Everything in the entries except the pictures should be repeated exactly.

Entries provided section start

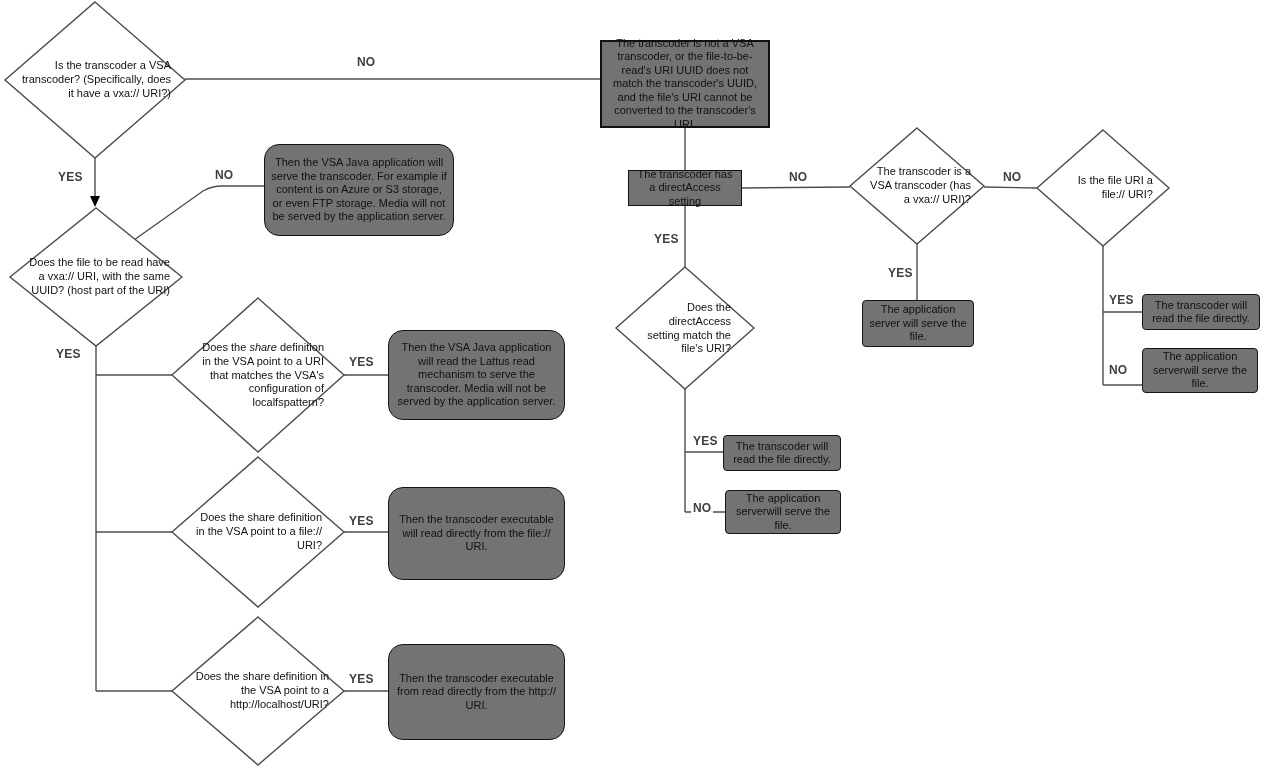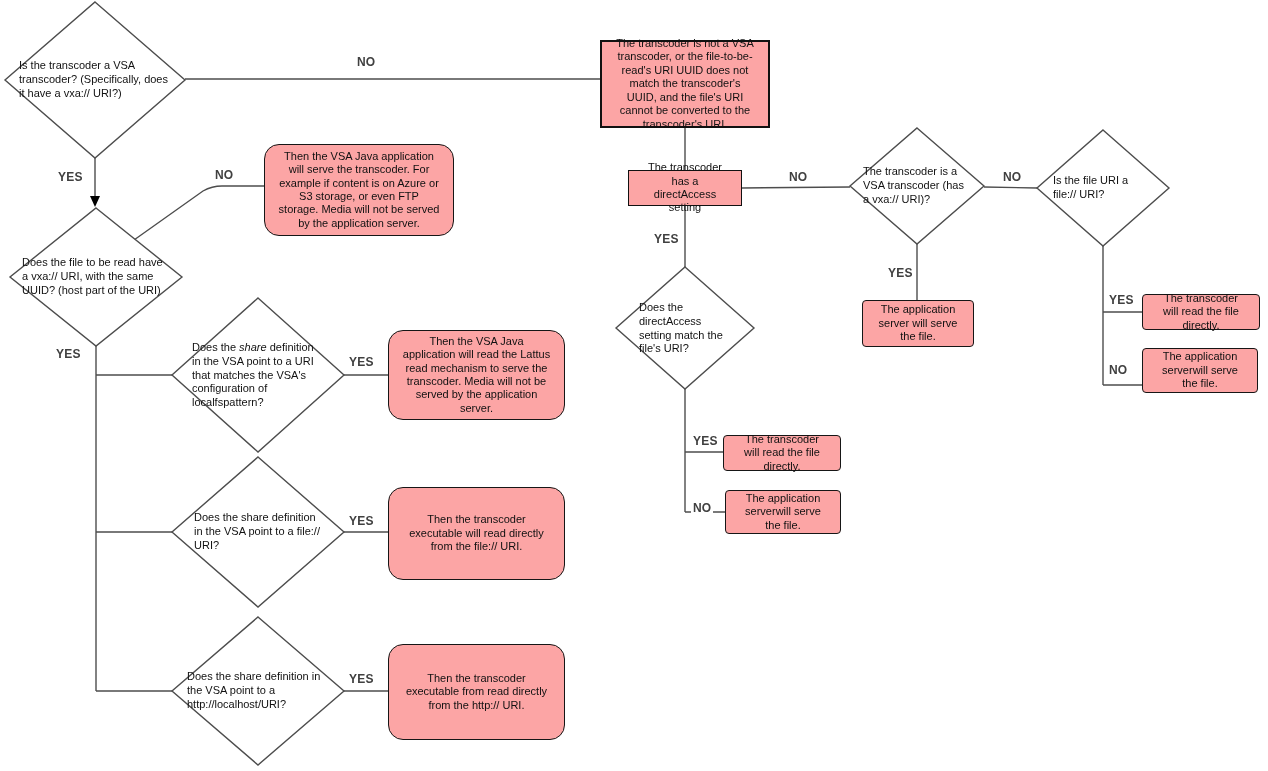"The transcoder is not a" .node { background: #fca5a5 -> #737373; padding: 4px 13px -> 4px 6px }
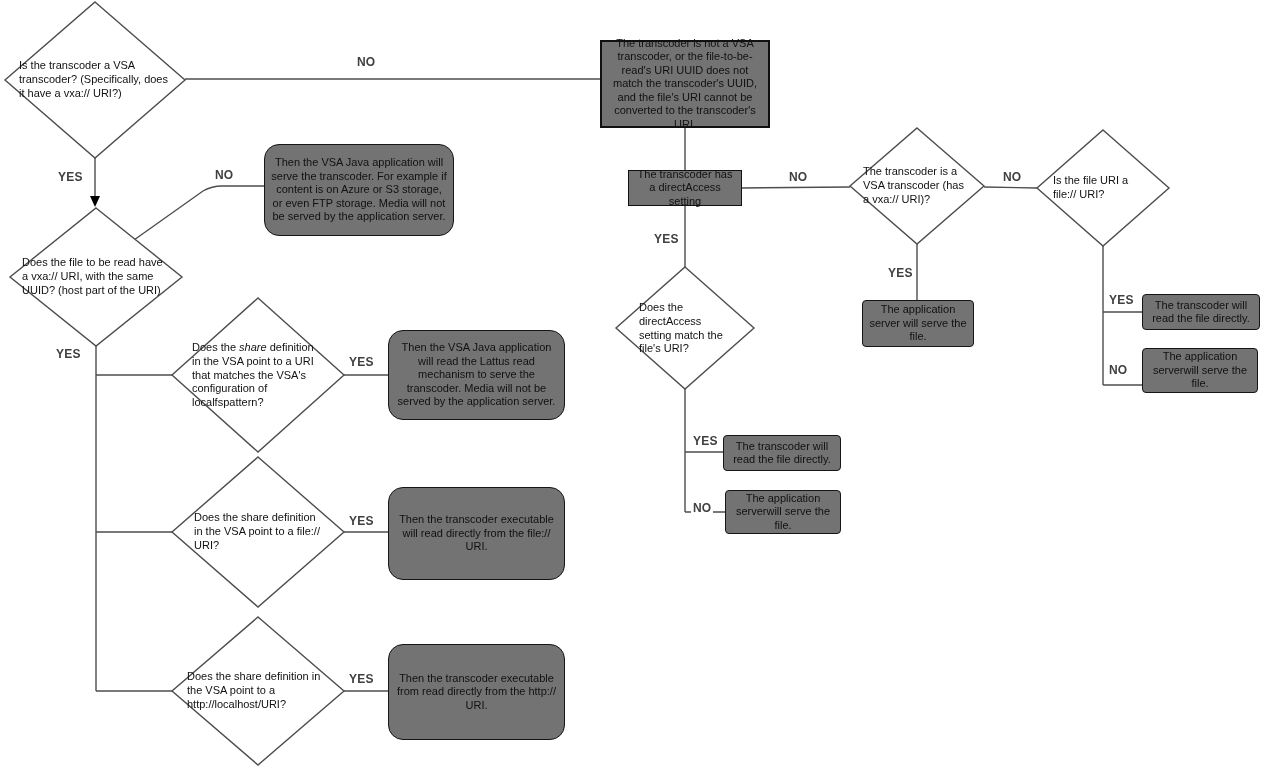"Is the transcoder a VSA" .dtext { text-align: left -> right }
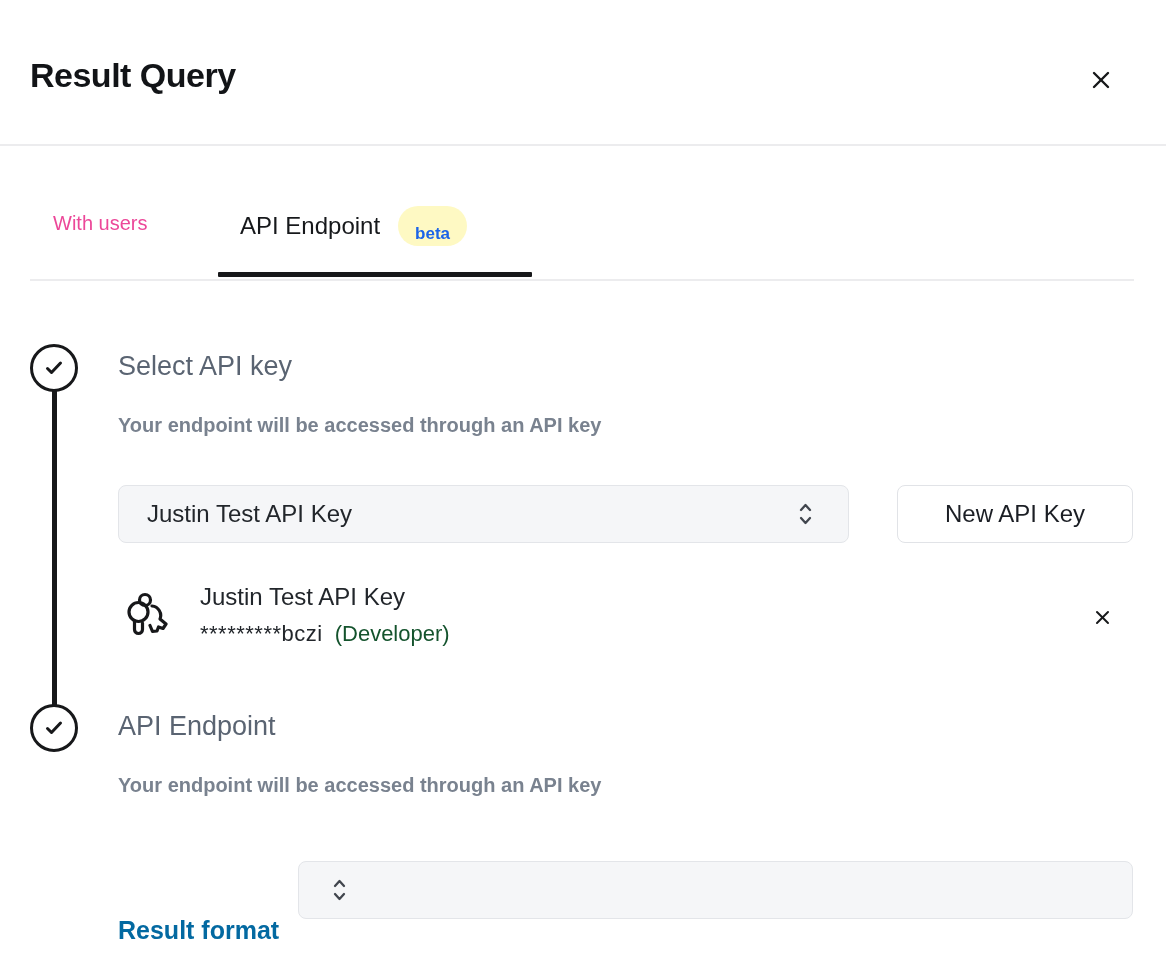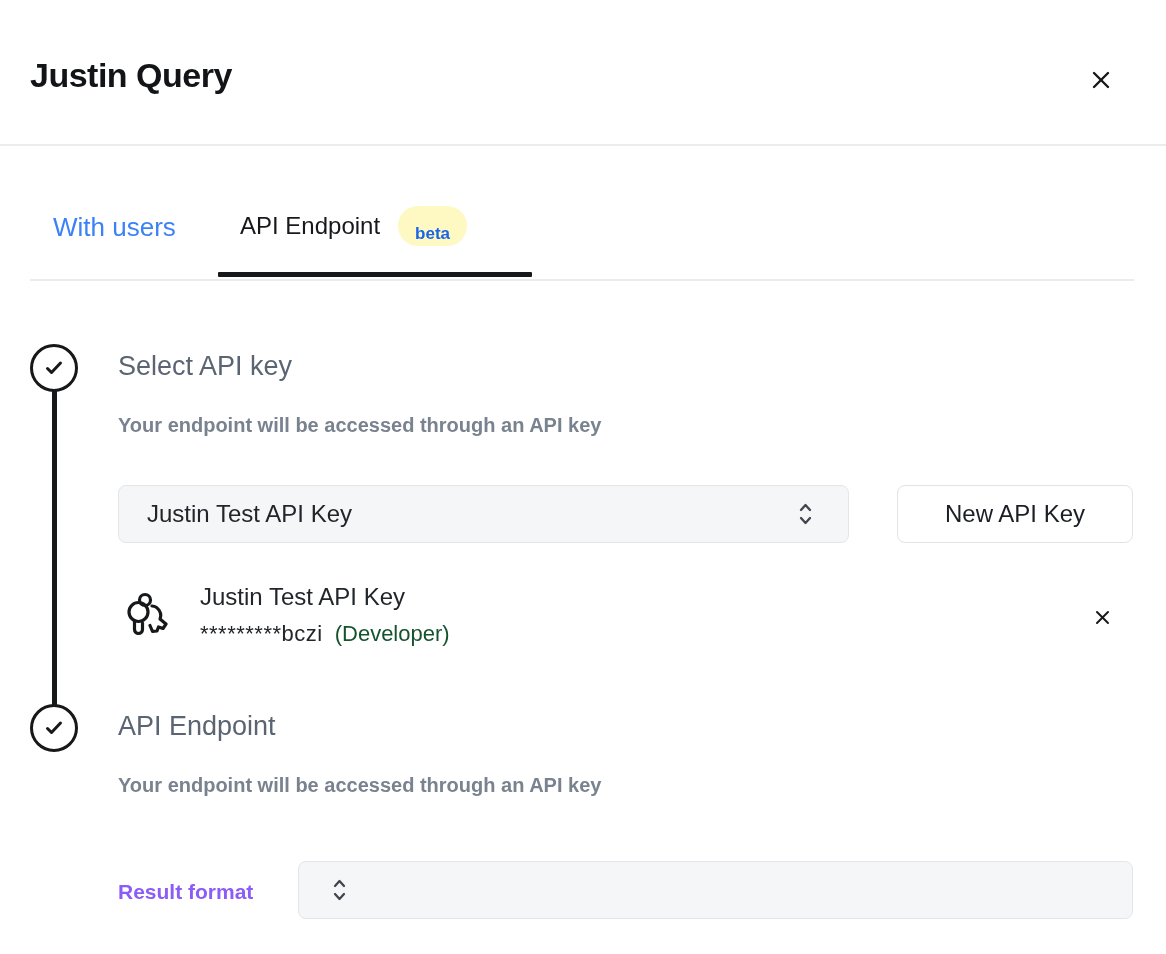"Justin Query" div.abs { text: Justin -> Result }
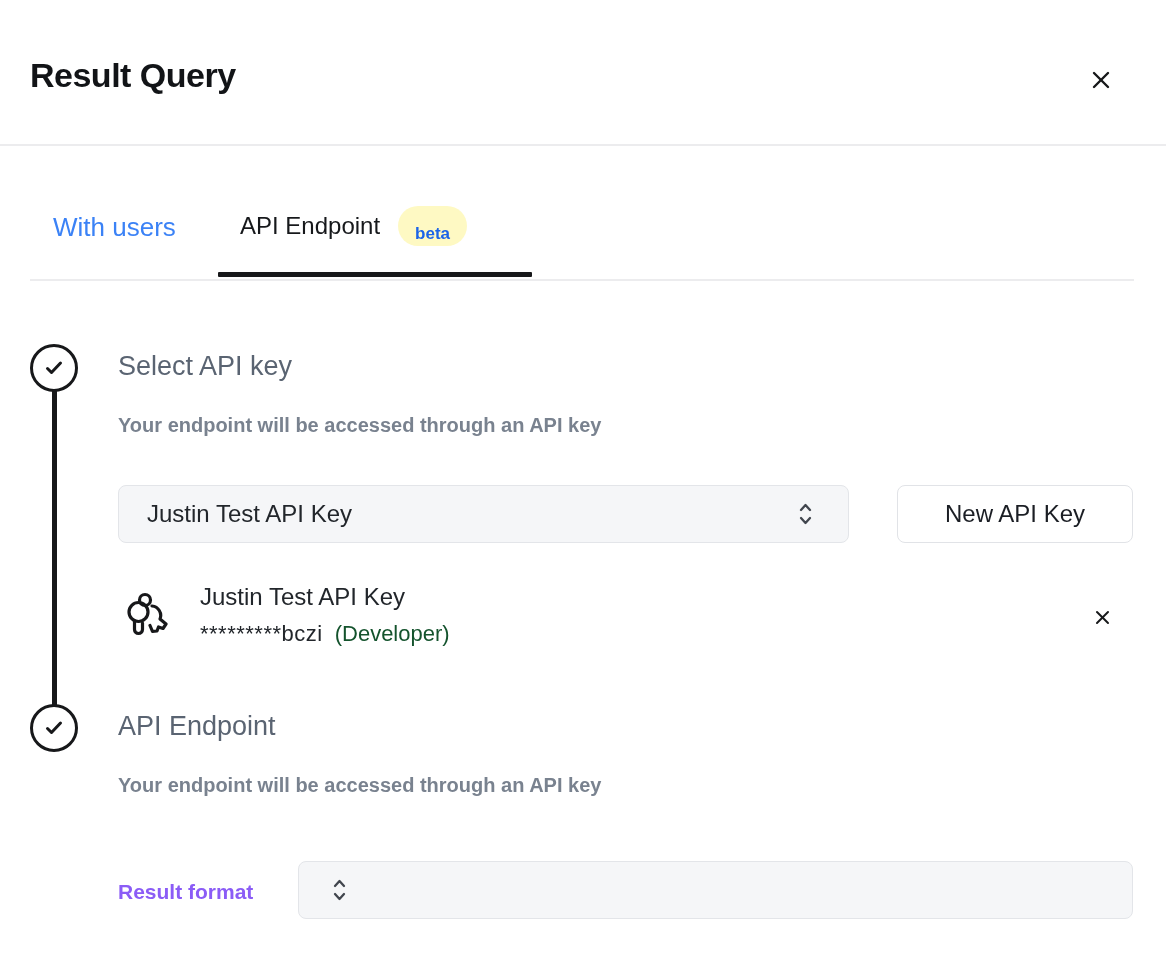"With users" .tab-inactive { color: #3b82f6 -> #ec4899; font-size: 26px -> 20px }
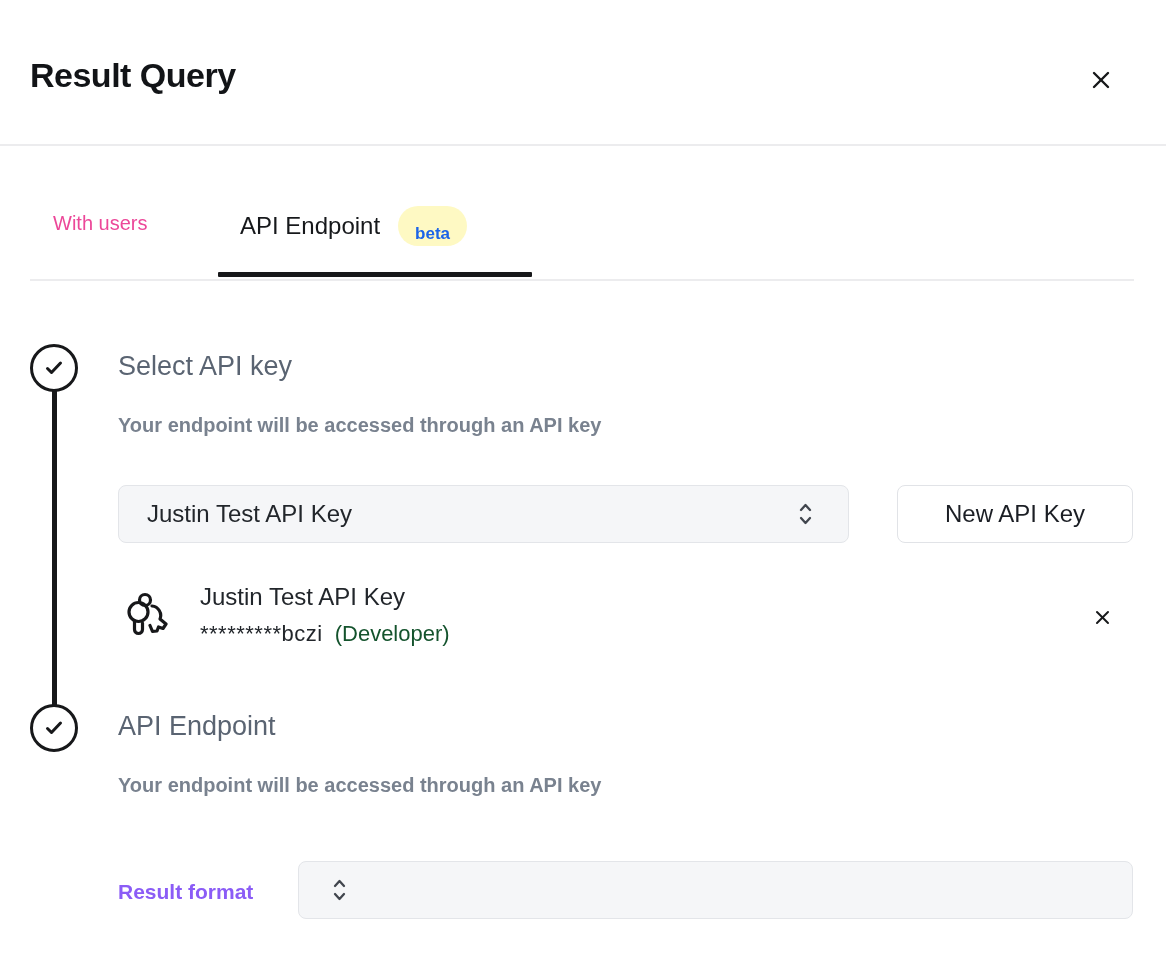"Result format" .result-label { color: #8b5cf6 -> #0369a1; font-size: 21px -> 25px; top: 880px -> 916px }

Entries provided section end

Result of the exercise -
"The transcoder is not a" .node { background: #fca5a5 -> #737373; padding: 4px 13px -> 4px 6px }
"Is the transcoder a VSA" .dtext { text-align: left -> right }
"Justin Query" div.abs { text: Justin -> Result }
"With users" .tab-inactive { color: #3b82f6 -> #ec4899; font-size: 26px -> 20px }
"Result format" .result-label { color: #8b5cf6 -> #0369a1; font-size: 21px -> 25px; top: 880px -> 916px }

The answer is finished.